Easter Greetings

This is probably the first time in several years that I’ve spent the Easter break in London.

Normally, I’d take advantage of the long weekend and take a trip up to Staffordshire and see my Mum.  However, I really can’t travel that far so soon after treatment. I haven’t been that unwell but I feel very unsettled. It’s hard to describe. I think it’s the steroids – they make you feel very edgy and jittery.

I am getting better at dealing with the side effects though. I’m drinking plenty of water to avoid dehydration and headaches, as well as staving off the nausea, thanks to lots of apricot and ginger cordial. It’s been a real god-send. On the downside though, I’m constantly on the loo ... but at least, now I’ve also got myself some sleeping tablets (to offset the effect of the steroids) I only wake up once or twice a night!

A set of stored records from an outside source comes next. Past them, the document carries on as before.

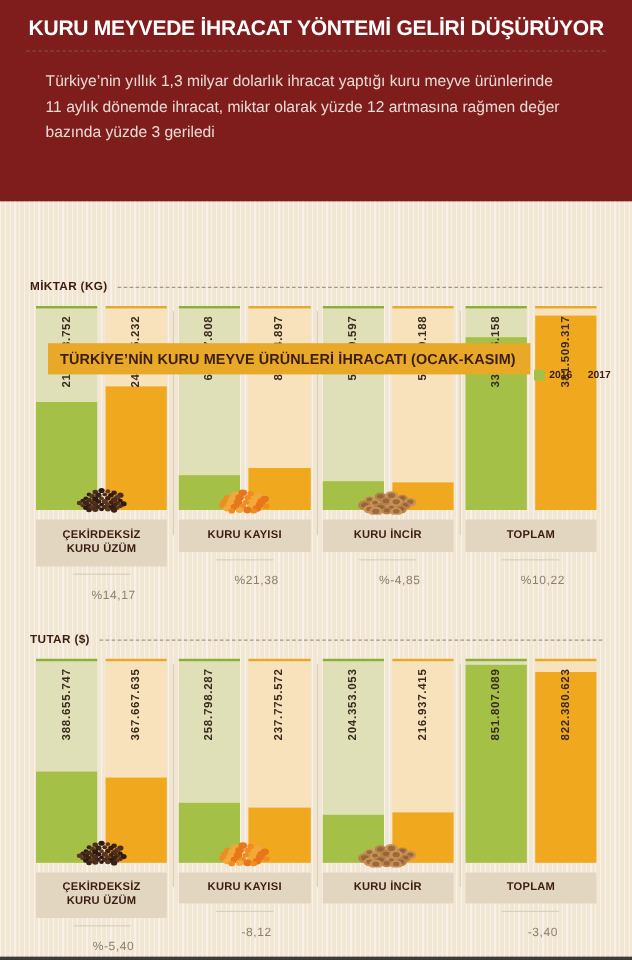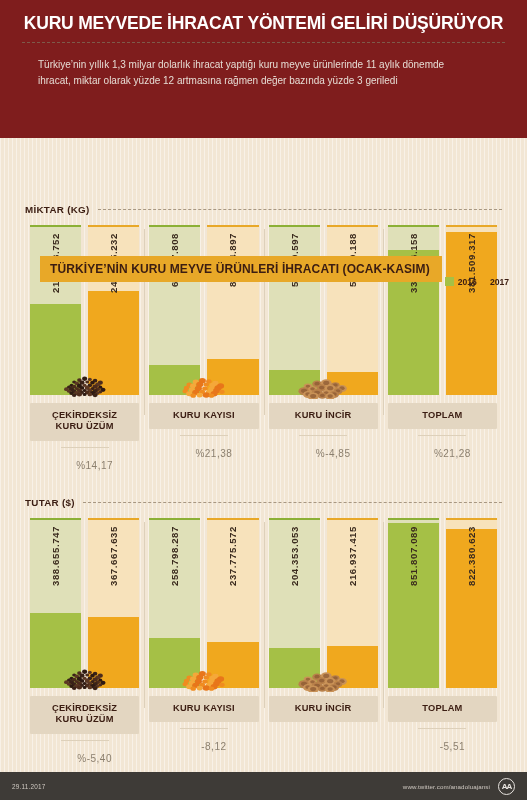--- a/index.html
+++ b/index.html
@@ -34,7 +34,7 @@
   }
   .header-sub {
     color: #e6dcd4;
-    font-size: 10px;
+    font-size: 13px;
     line-height: 1.62;
     padding-left: 16px;
     padding-right: 30px;

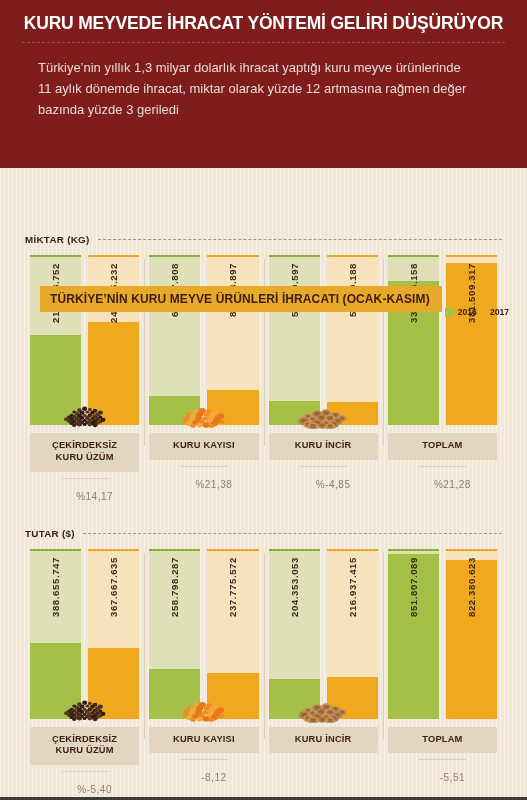--- a/index.html
+++ b/index.html
@@ -387,7 +387,7 @@
               <div class="plate">
                 <div class="plate-label">TOPLAM</div>
               </div>
-              <div class="pct-row"><span class="pct">%21,28</span></div>
+              <div class="pct-row"><span class="pct">%10,22</span></div>
             </div>
           </div>
         </div>

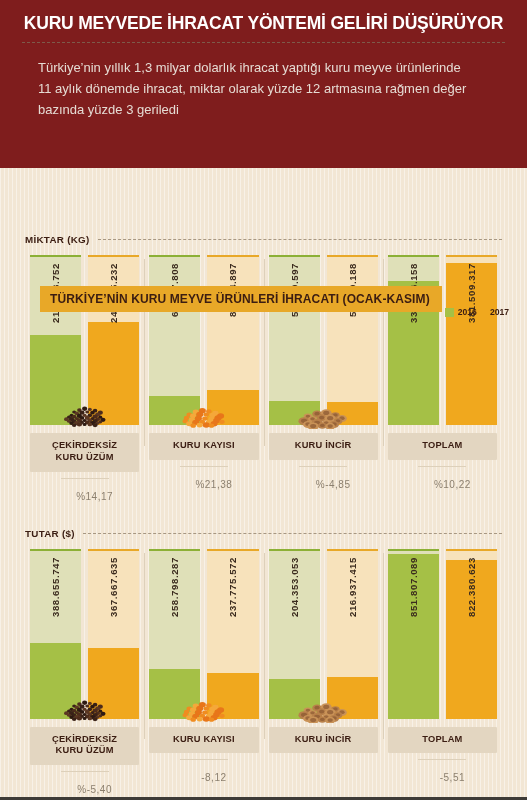--- a/index.html
+++ b/index.html
@@ -588,7 +588,7 @@
               <div class="plate">
                 <div class="plate-label">TOPLAM</div>
               </div>
-              <div class="pct-row"><span class="pct">-5,51</span></div>
+              <div class="pct-row"><span class="pct">-3,40</span></div>
             </div>
           </div>
         </div>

The other thing that people don’t really talk about is just how badly chemotherapy affects your digestion.  Maybe not everyone suffers from it but the poor, long-suffering Mr P. has had to endure quite a lot from his bald, flatulent girlfriend these last few days. :-0

But still he treats me like a Princess, bless him. Home-cooked dinners, breakfast in bed ... constantly checking that I’m OK and telling me I’m pretty even though I have less hair on my wispy head than a baby orang-utan.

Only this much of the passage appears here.